The corsair captains were joined by adventurers from many parts of the Mediterranean. Non-Turks who came to Algiers as captives of Algerian corsairs gained admittance to the ta'ifa of raïs through conversion to Islam and by virtue of their knowledge of the areas the corsairs raided. The rank of raïs or commander of a corso vessel, was obtained only after an examination passed before the council of raïs, chaired by the captain (admiral) and reserved for the oldest of the raïs, who no longer sailed. Another captain chosen by the council commanded the fleet. A rais was the absolute master on board, where the most rigorous discipline reigned.

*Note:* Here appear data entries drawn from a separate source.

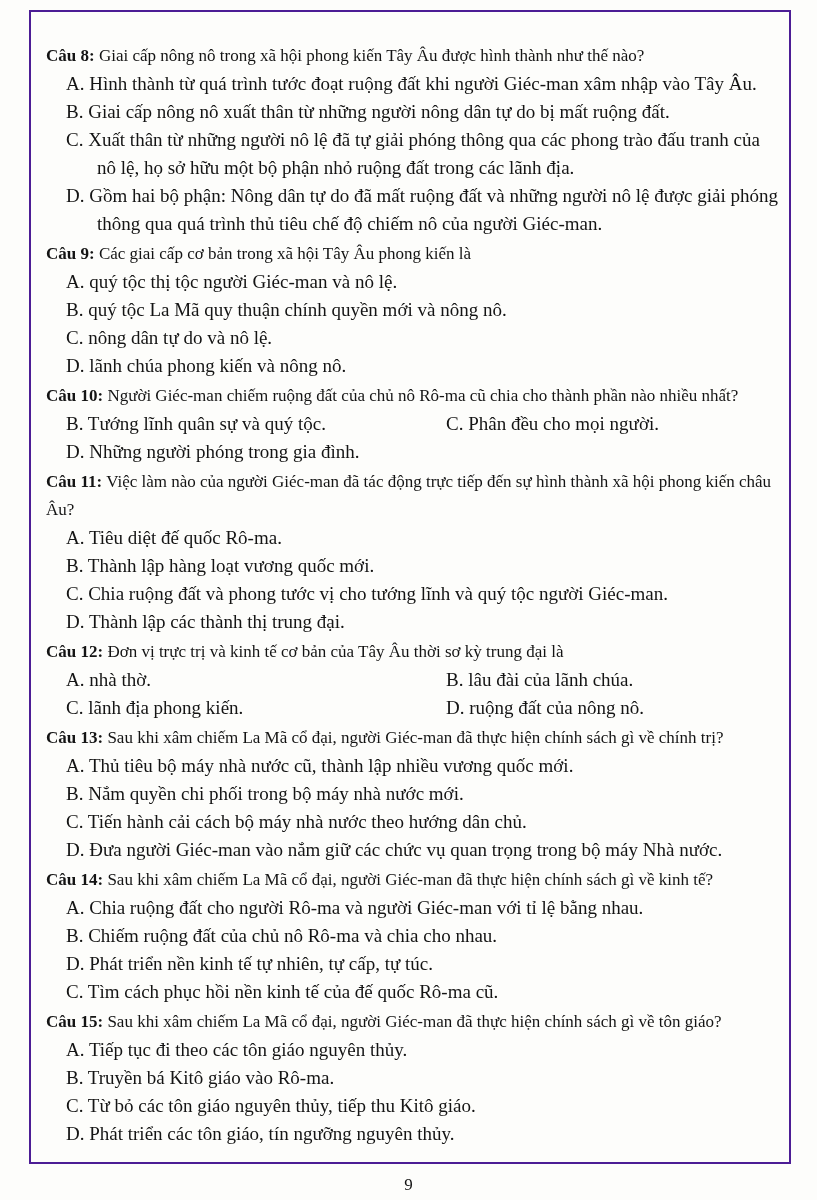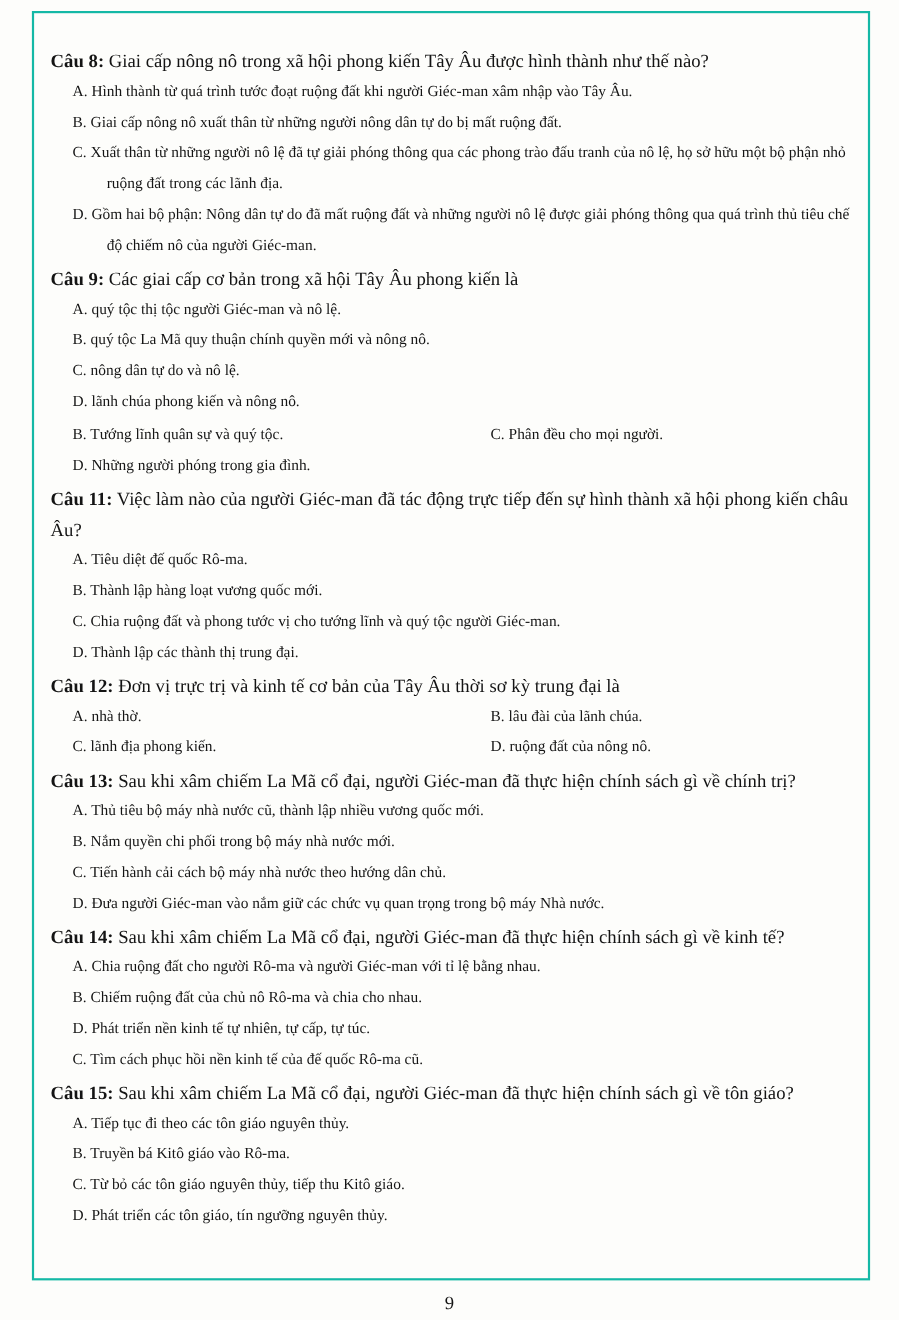"Câu 8: Giai cấp nông" .frame { border: 2px solid #14b8a6 -> 2px solid #4c1d95 }
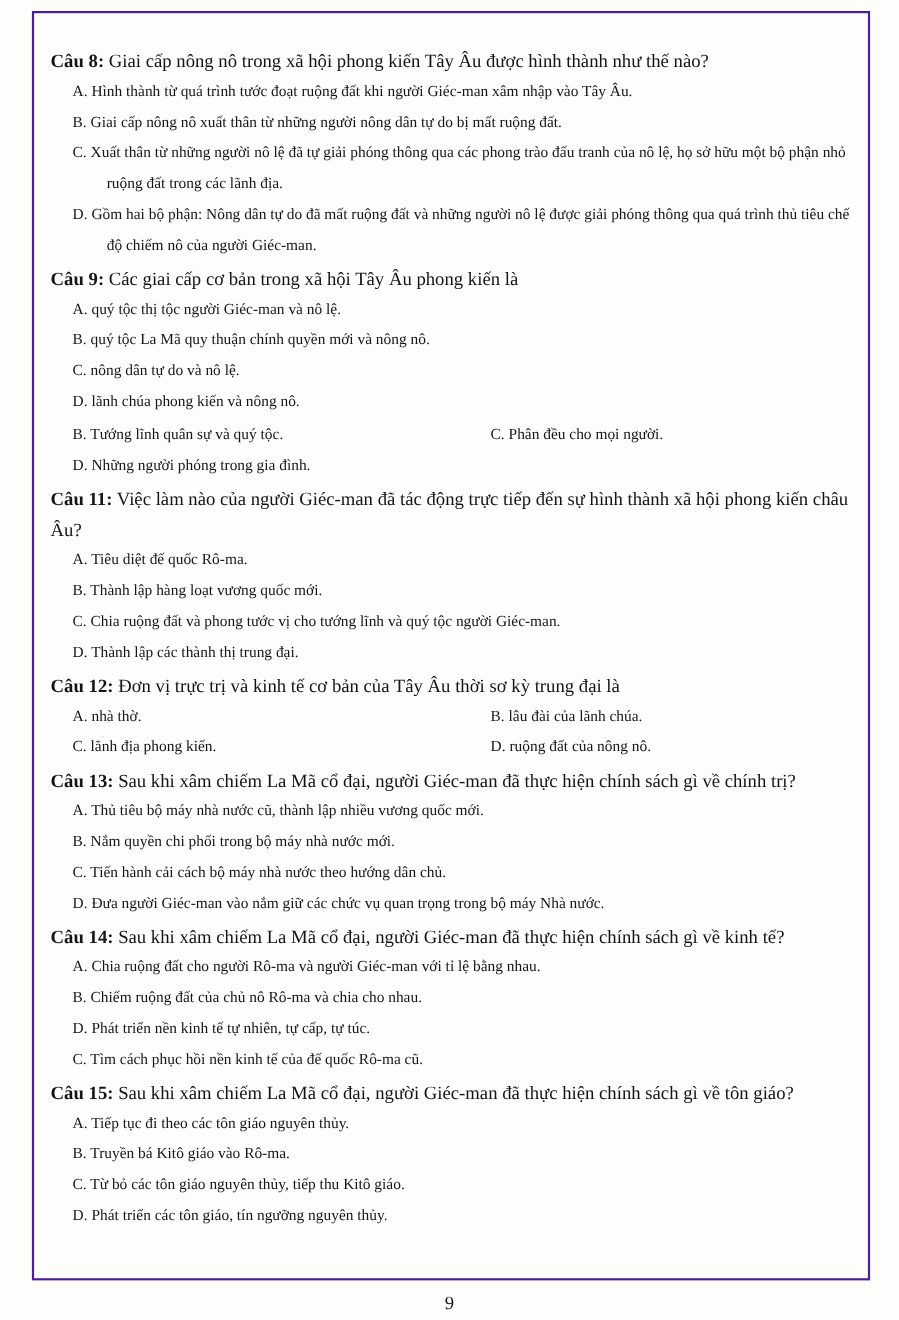"A. Hình thành từ quá" .option { font-size: 14px -> 19px }
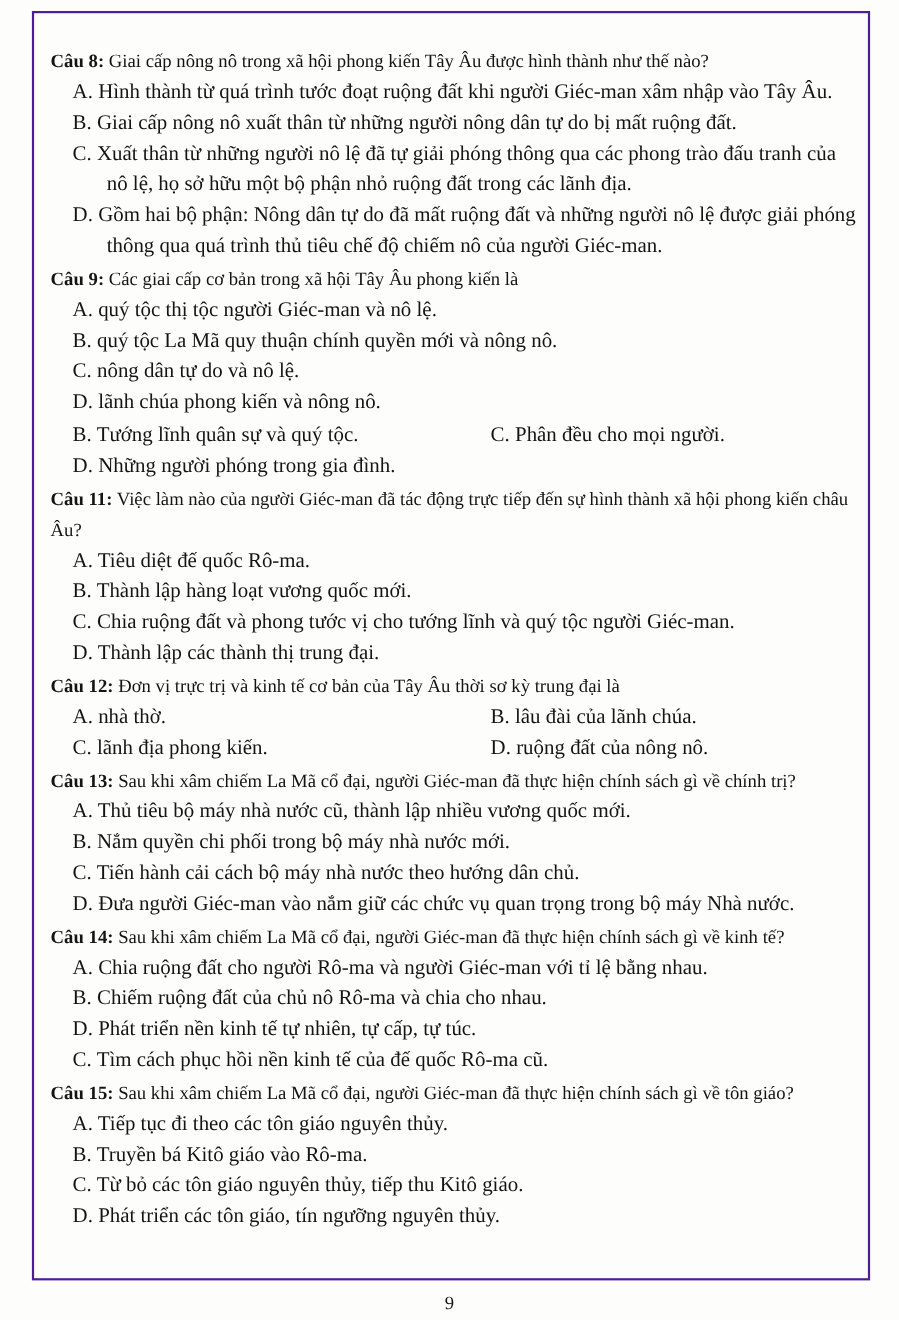"Câu 10: Người Giéc-man chiếm" p.stem { html: none -> <p><span>Câu 10:</span> <span>Người Giéc-man chiếm ruộng đất của chủ nô Rô-ma cũ chia cho thành phần nào nhiều nhất?</span></p> }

The influx of "tenegades", or converts of European origin who brought their knowledge of European coasts and navigation, as well as the expulsion of the Moriscos from Spain, who also imported valuable knowledge in the construction of frigates and brigantines, were important factors in the growth of the fleet and the corso. Based in Cherchell, they knew the Spanish coastline, and around the 1570s, the corso took on the aspect of a private enterprise, even if public investments were allocated to arsenals and ports under pressure from the community and the privateers.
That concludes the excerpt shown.